A post. I’ve had a busy week (believe me or not), so I’ll be getting this done around 9ish.


I finally finished replaying the three Ratchet and Clank PS2 games! I know this sounds like it has nothing to do with anything, but in fact, this means that, A, I can really get into/obsess about BioShock, and, B, that I won’t have to worry about re-adapting to the controls every time I sit down to play. Not that I could not have gotten used to this in time, but this fact removes a slight deterrent from playing the game, just enough so that I am about 60% more likely to play it on a whim. Add this to the fact that I’ve got an excuse to be a lump and play this instead of a social life, and the fact that it now has my full attention, and you can expect me to rip through this game by the end of next month.

I Got to do my first hacking this round! Ratchet and Clank has this, too; it’s an excuse to add a timed puzzle-type mini-game into the main game. In R & C, you have to do it to get through doors. In BioShock, you don’t have to, in fact, there’s a recording - recordings are the way you pick up much of what Rapture was like before shit hit the fan - from the city’s founder denouncing the hacking of vending machines and such. I think this is supposed to give the player a moral pang, but really, I’m way past viewing hacking as morally wrong. Unfair, perhaps, if it directly hurts someone, but that’s obviously not the case in Rapture. Not only has my task been killing murderous crazy people from the very beginning of the game, but in some cases - such as security bots and turrets - hacking keeps you from dying. If that’s not an incentive to go against something’s intended programming, I don’t know what is.
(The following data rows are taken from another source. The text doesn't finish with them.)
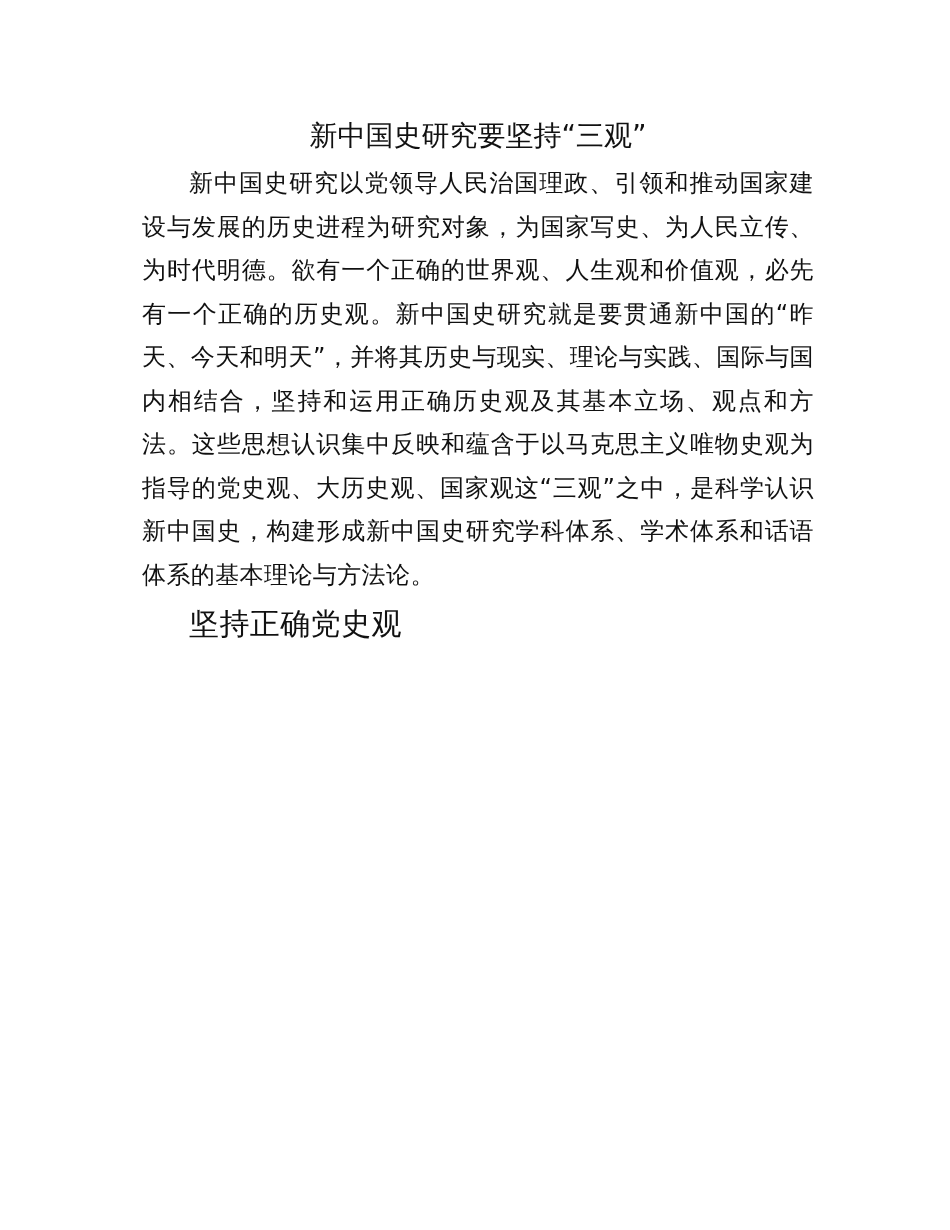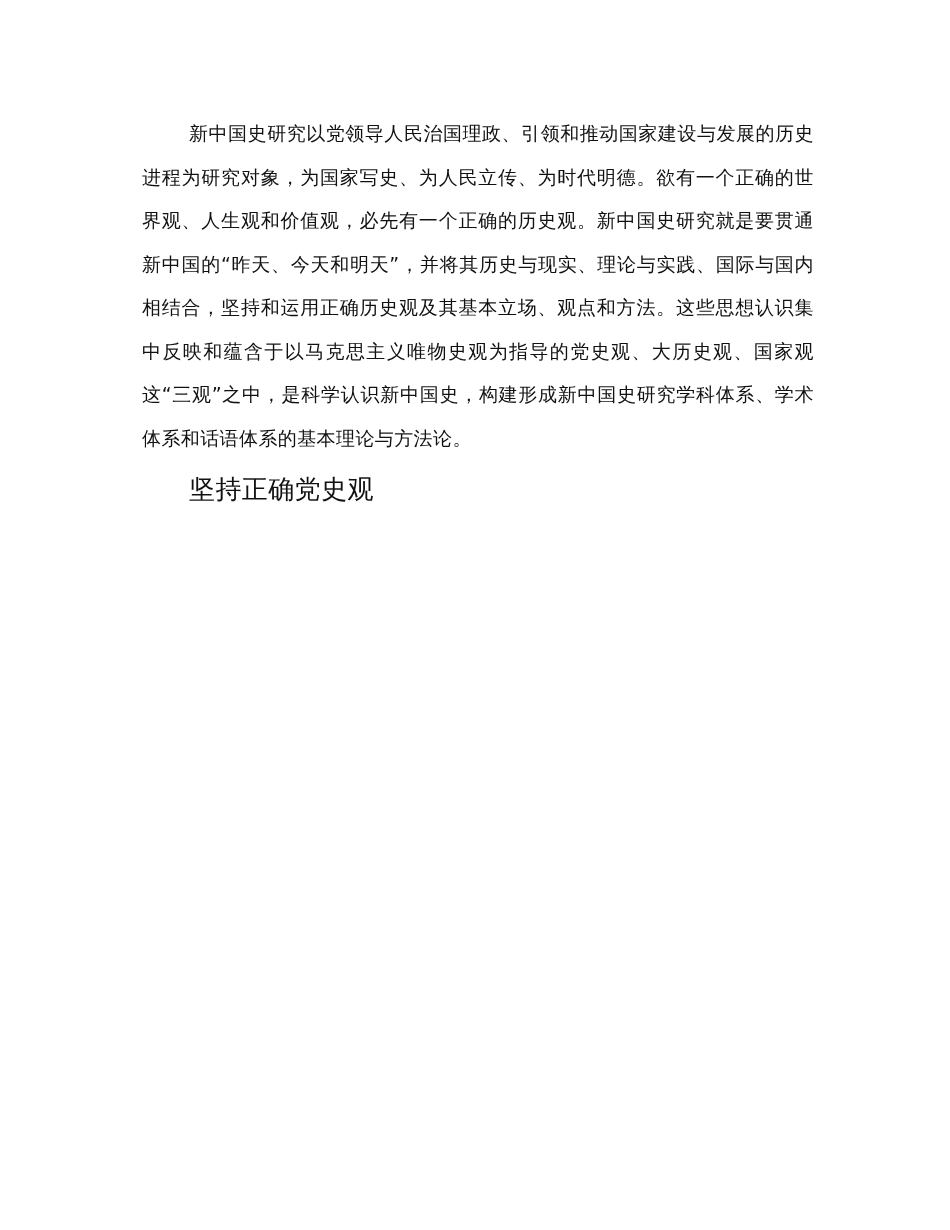"新中国史研究要坚持“三观”" h1.title { html: none -> <h1>新中国史研究要坚持“三观”</h1> }
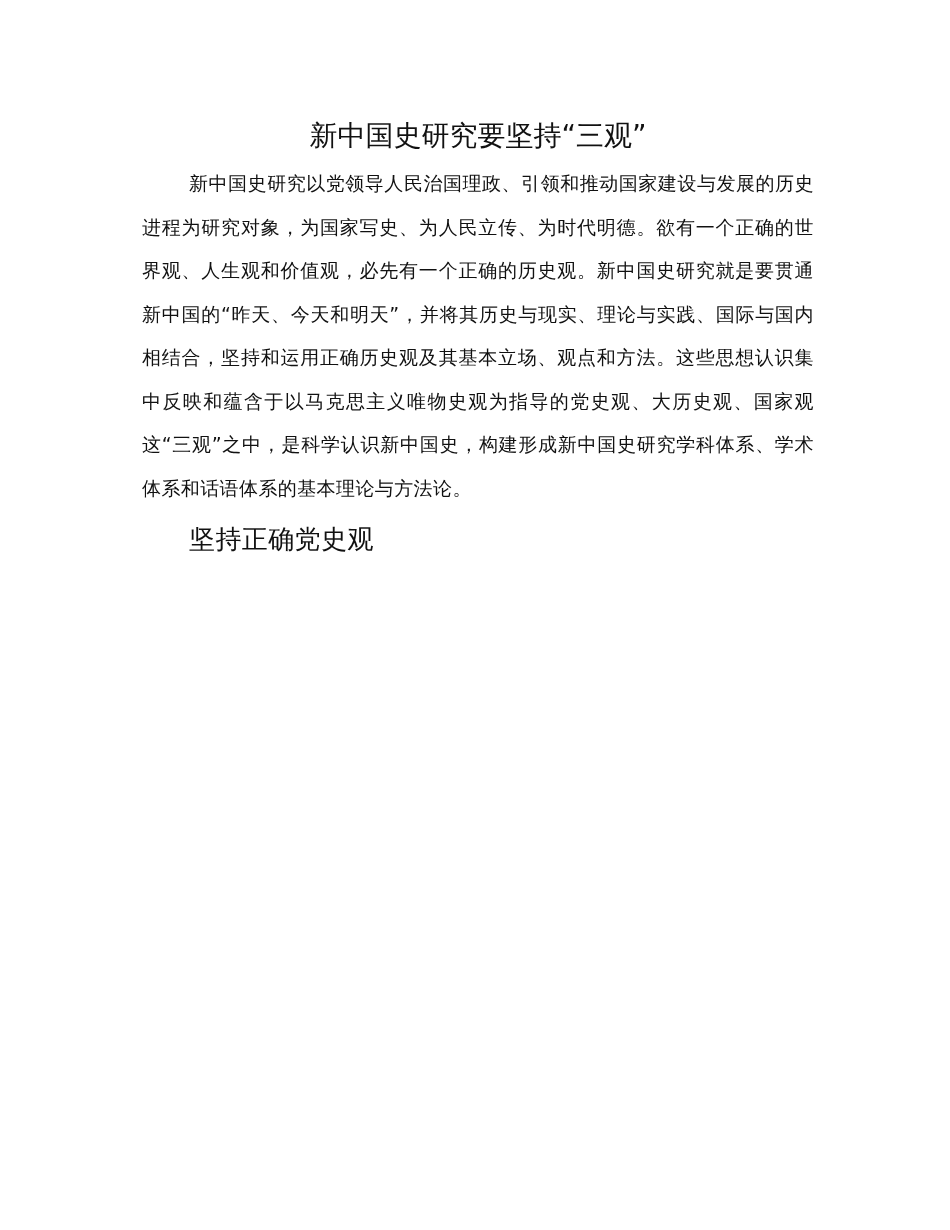"新中国史研究以党领导人民治国理政、引领和推动国家建设与发展的历史进程为研究对象，" .para { font-size: 19px -> 24px }
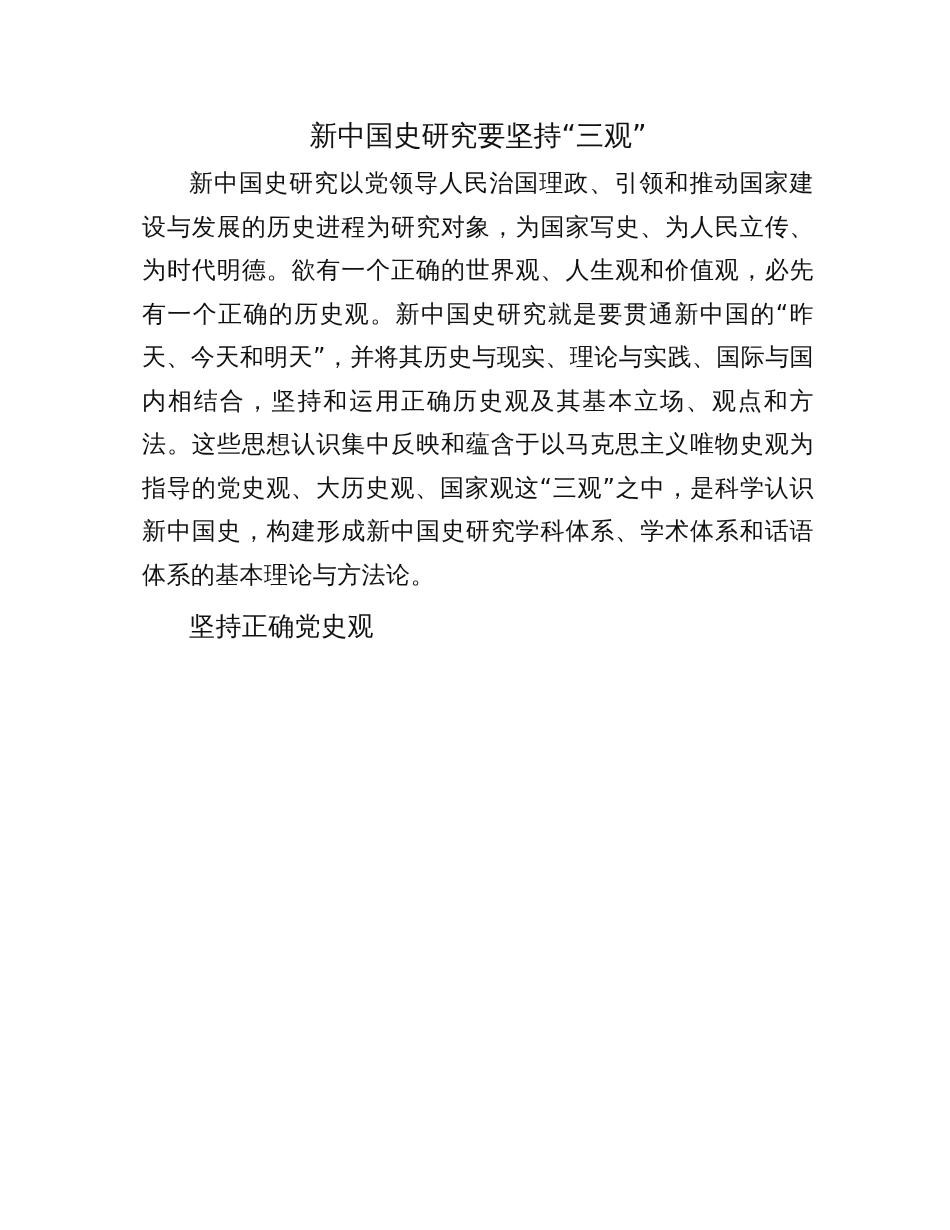"坚持正确党史观" .heading { font-family: none -> Liberation Mono, monospace; font-size: 26px -> 30px }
We went over this sort of thing (cheating/hacking) a bit in SI 410 (Ethics and Information). Whether or not the player believes hacking is wrong in the non-videogame world, there’s a good chance they’ll be hacking away in the game anyway. Makes me wonder how much I’ll have to worry about the bigger moral decisions people have assured me are coming up later in the game. But I’ll discuss that when I get there.

In other news, this game is cool! I like the way there’s no music, because that way you can hear people before you see them and prepare yourself. Sometimes it’s hard to hear things if multiple sound sources are going at once, but you generally get the gist, if not exactly what is being said.